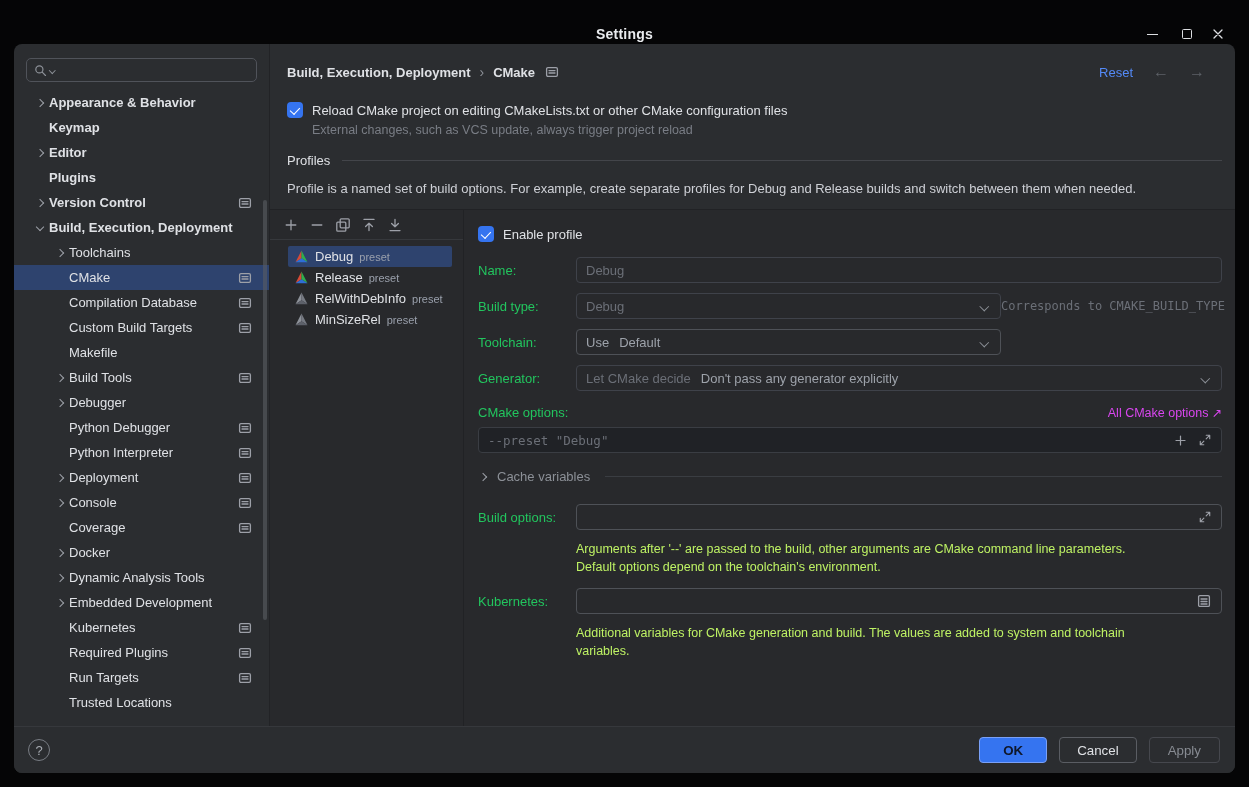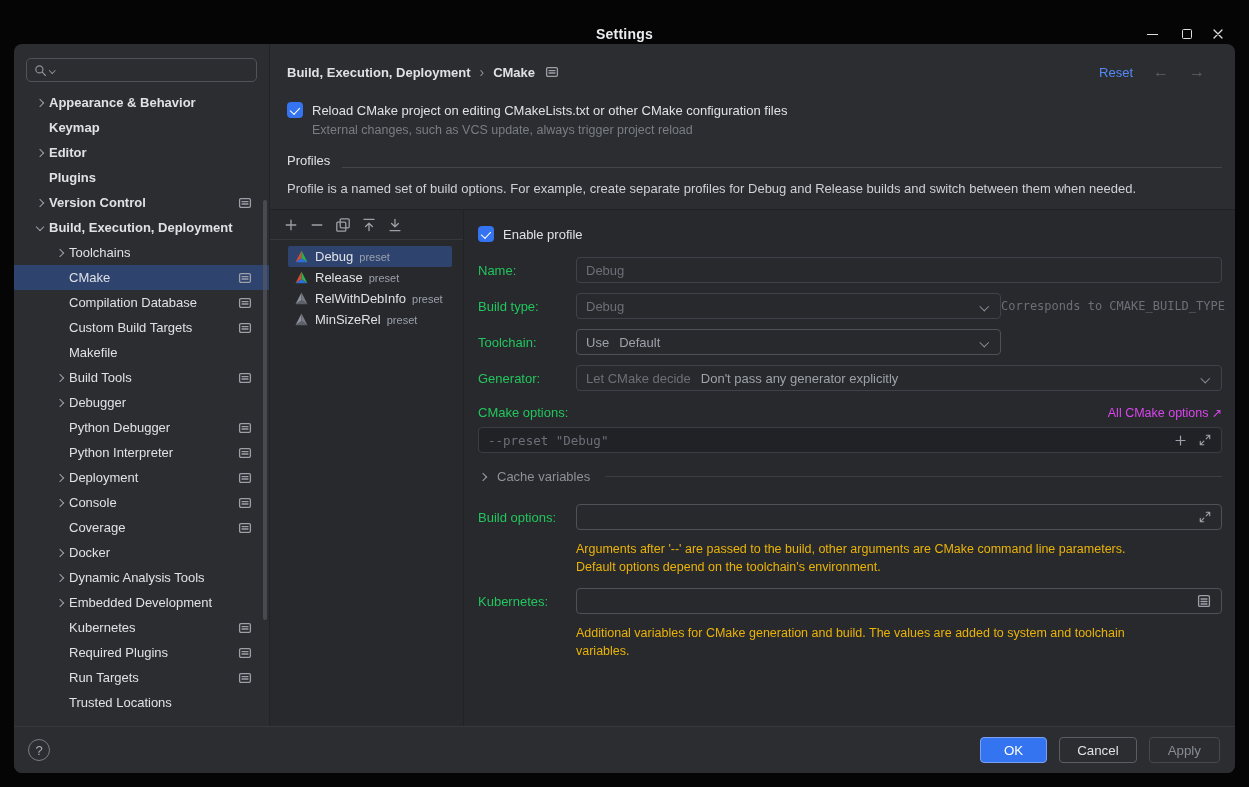--- a/index.html
+++ b/index.html
@@ -58,21 +58,21 @@
   .header-actions { margin-left:auto; display:flex; align-items:center; gap:20px; }
   .reset-link { color:#548af7; }
   .nav-arrow { color:#5d6167; font-size:16px; line-height:1; }
 
   .content-body { flex:1; display:flex; flex-direction:column; min-height:0; }
   .reload-row { margin:12px 17px 0; display:flex; align-items:center; gap:9px; }
   .checkbox { width:16px; height:16px; border-radius:4px; background:#3574f0; position:relative; flex:0 0 16px; }
   .checkbox::after { content:""; position:absolute; left:5.2px; top:2.6px; width:4.5px; height:8px;
     border-right:1.7px solid #fff; border-bottom:1.7px solid #fff; transform:rotate(43deg); }
   .reload-note { margin:5px 17px 0 42px; font-size:12.5px; color:#797d85; }
-  .profiles-head { margin:16px 13px 0 17px; display:flex; align-items:flex-end; color:#dfe1e5; }
+  .profiles-head { margin:16px 13px 0 17px; display:flex; align-items:center; color:#dfe1e5; }
   .hline { flex:1; height:1px; background:#43454a; margin-left:12px; }
   .profiles-desc { margin:13px 13px 13px 17px; color:#ced0d6; }
 
   
   .profiles-panel { flex:1; display:flex; border-top:1px solid #212225; min-height:0; background:#28292c; }
   .list-pane { flex:0 0 194px; border-right:1px solid #212225; display:flex; flex-direction:column; }
   .profiles-toolbar { flex:0 0 30px; display:flex; align-items:center; padding-left:13px; gap:10px;
     border-bottom:1px solid #36383c; color:#9da0a8; }
   .tb-btn { display:inline-flex; }
   .profiles-list { padding-top:6px; }
@@ -102,31 +102,31 @@
     font-size:12px; color:#6b6f77; white-space:nowrap; }
   .options-label-row { display:flex; align-items:center; margin:4px 0 7px; }
   .link-gray { margin-left:auto; font-size:12.5px; color:#d946ef; display:flex; align-items:center; gap:3px; }
   .mono-field { height:26px; background:#202226; border:1px solid #3a3d43; border-radius:4px;
     display:flex; align-items:center; padding:0 9px;
     font-family:"DejaVu Sans Mono","Liberation Mono",monospace; font-size:12.5px; color:#6b6f77; }
   .field-icons { margin-left:auto; display:flex; align-items:center; gap:10px; color:#9da0a8; }
   .cache-row { display:flex; align-items:center; margin:16px 0 20px; color:#8c9097; gap:7px; }
   .cache-row .hline { background:#3a3d42; margin-left:8px; }
   .in-icon { margin-left:auto; color:#9da0a8; display:inline-flex; }
-  .f-help { margin:0 0 12px 98px; font-size:12.5px; color:#eab308; line-height:1.45; }
+  .f-help { margin:0 0 12px 98px; font-size:12.5px; color:#bef264; line-height:1.45; }
   .f-help.narrow { max-width:558px; }
 
   
   .footer { flex:0 0 47px; border-top:1px solid #36383c; display:flex; align-items:center;
     padding:0 15px 0 14px; background:#2b2d30; }
   .help-btn { width:22px; height:22px; border:1.4px solid #787c83; border-radius:50%;
     display:grid; place-items:center; color:#a7abb2; font-size:13px; }
   .footer-spacer { flex:1; }
   .btn { height:26px; border-radius:4px; display:flex; align-items:center; justify-content:center; margin-left:12px; }
-  .btn-ok { background:#3574f0; border:1px solid #7aa0f6; color:#ffffff; padding:0 23px; }
+  .btn-ok { background:#3574f0; border:1px solid #7aa0f6; color:#0f172a; padding:0 23px;font-weight:bold; }
   .btn-cancel { background:transparent; border:1px solid #5a5d63; color:#dfe1e5; padding:0 17px; }
   .btn-apply { background:transparent; border:1px solid #46484e; color:#878b92; padding:0 18px; }
 
   
   .icon { display:inline-flex; }
   .icon svg { display:block; fill:none; stroke:currentColor; stroke-width:1.3;
     stroke-linecap:round; stroke-linejoin:round; }
   .icon svg polygon { stroke:none; }
   .icon16 svg { width:16px; height:16px; }
   .icon15 svg { width:15px; height:15px; }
┄┄┄┄┄┄┄┄┄┄
Repeat exactly the lines from the first line of the records above through the line containing "top:2.6px; width:4.5px; height:8px;", both included. Leave out the pictures.

- _Reply_:
--- a/index.html
+++ b/index.html
@@ -58,21 +58,21 @@
   .header-actions { margin-left:auto; display:flex; align-items:center; gap:20px; }
   .reset-link { color:#548af7; }
   .nav-arrow { color:#5d6167; font-size:16px; line-height:1; }
 
   .content-body { flex:1; display:flex; flex-direction:column; min-height:0; }
   .reload-row { margin:12px 17px 0; display:flex; align-items:center; gap:9px; }
   .checkbox { width:16px; height:16px; border-radius:4px; background:#3574f0; position:relative; flex:0 0 16px; }
   .checkbox::after { content:""; position:absolute; left:5.2px; top:2.6px; width:4.5px; height:8px;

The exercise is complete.